● Your instructions: Counting only lines that contain the string "style", how many are there in the data? Say the number alone.

● Extracted information:
☆ ☆ ☆

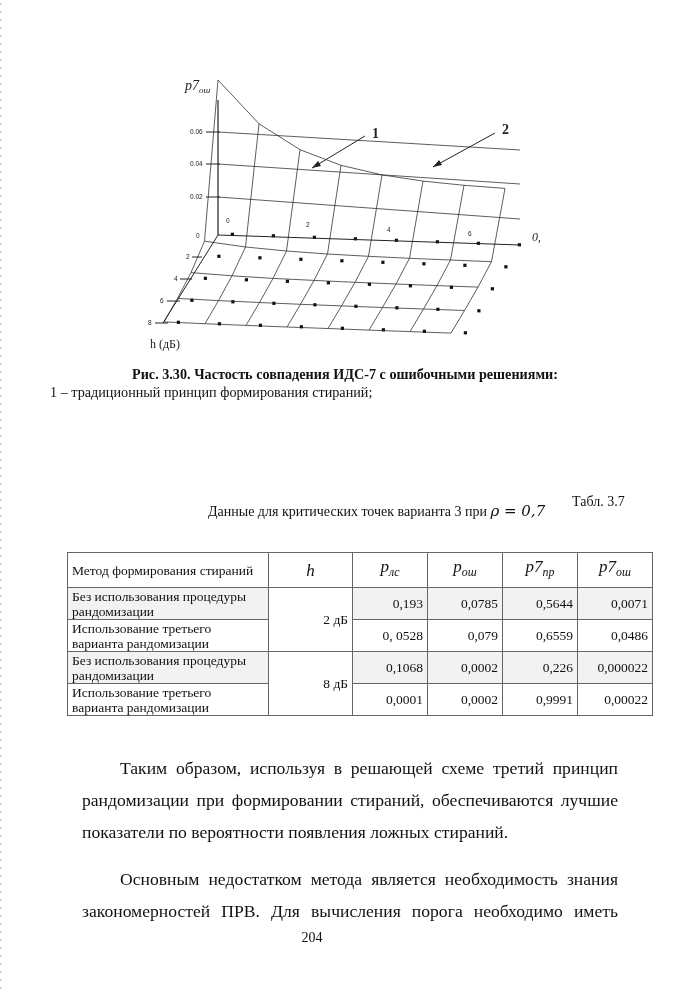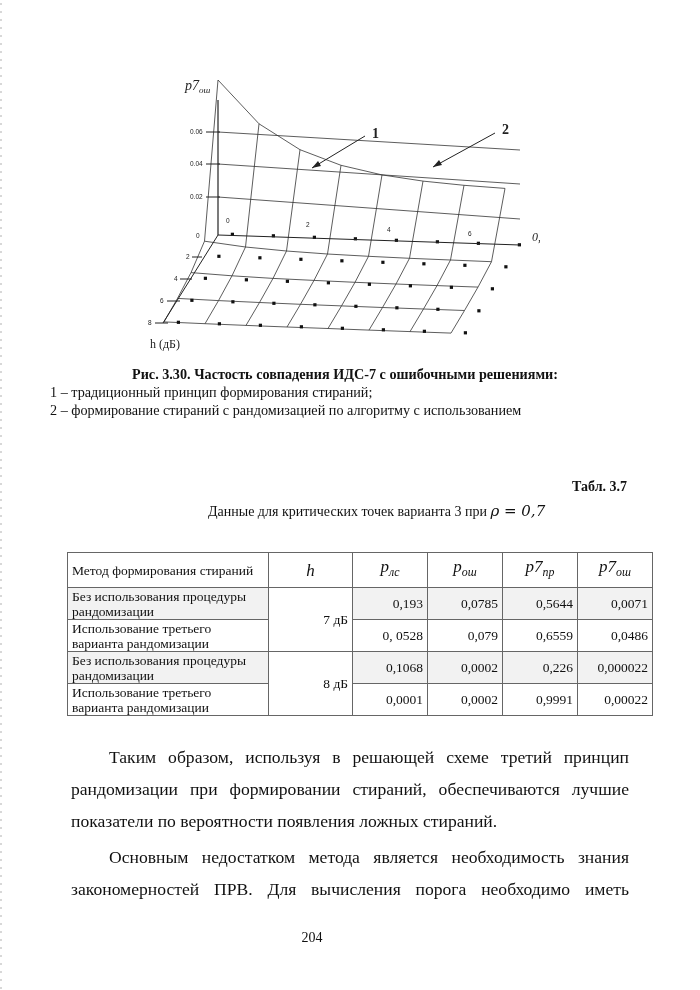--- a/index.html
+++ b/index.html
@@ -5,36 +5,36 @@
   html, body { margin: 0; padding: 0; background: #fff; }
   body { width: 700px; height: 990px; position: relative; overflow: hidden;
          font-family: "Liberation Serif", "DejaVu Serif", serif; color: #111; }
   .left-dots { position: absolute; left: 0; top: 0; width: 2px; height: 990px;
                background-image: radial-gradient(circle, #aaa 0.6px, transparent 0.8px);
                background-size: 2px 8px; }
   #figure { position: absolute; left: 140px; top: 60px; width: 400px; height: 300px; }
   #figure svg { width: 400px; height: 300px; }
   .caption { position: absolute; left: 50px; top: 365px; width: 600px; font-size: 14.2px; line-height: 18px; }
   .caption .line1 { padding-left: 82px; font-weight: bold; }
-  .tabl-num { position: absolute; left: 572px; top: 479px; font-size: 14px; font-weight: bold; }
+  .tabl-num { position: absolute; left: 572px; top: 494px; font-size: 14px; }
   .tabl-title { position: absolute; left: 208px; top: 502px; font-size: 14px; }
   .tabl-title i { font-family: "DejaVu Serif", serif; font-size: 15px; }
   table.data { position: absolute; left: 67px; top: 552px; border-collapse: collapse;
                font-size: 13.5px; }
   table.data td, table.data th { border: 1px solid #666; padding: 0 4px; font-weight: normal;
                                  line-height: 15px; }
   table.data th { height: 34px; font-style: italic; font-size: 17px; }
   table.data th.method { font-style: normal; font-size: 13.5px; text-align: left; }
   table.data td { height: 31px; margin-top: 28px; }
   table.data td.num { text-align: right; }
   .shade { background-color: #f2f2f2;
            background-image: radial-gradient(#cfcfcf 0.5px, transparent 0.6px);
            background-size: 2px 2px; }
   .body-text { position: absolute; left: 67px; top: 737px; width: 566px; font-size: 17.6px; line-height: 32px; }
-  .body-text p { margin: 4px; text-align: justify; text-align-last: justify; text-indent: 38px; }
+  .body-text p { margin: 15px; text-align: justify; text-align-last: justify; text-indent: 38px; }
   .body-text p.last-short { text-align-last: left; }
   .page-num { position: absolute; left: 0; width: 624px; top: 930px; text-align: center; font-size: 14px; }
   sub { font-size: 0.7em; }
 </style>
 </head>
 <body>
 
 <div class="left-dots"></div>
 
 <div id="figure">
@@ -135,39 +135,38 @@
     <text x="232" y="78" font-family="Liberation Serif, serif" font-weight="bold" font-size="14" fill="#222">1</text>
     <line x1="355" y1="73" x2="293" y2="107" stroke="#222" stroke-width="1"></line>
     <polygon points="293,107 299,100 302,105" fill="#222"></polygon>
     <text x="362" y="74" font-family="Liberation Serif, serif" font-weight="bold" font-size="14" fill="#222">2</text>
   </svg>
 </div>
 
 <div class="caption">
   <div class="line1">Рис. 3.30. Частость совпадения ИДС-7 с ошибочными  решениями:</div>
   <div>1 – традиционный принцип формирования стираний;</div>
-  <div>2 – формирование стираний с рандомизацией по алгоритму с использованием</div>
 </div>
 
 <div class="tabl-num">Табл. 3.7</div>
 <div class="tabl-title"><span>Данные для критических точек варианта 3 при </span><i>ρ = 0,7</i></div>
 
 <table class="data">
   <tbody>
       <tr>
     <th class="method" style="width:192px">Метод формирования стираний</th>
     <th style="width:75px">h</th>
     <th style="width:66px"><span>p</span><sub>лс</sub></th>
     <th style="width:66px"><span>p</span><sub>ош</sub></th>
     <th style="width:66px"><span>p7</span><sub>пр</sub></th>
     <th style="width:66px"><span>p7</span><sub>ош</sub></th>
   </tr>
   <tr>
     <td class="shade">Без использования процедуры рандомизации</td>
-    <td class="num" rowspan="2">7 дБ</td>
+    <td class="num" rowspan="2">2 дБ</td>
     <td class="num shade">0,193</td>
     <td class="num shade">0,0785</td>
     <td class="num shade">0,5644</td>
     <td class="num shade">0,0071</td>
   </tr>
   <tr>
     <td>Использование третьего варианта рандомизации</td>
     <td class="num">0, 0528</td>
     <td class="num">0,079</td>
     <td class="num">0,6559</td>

☆ ☆ ☆

● Answer section: 9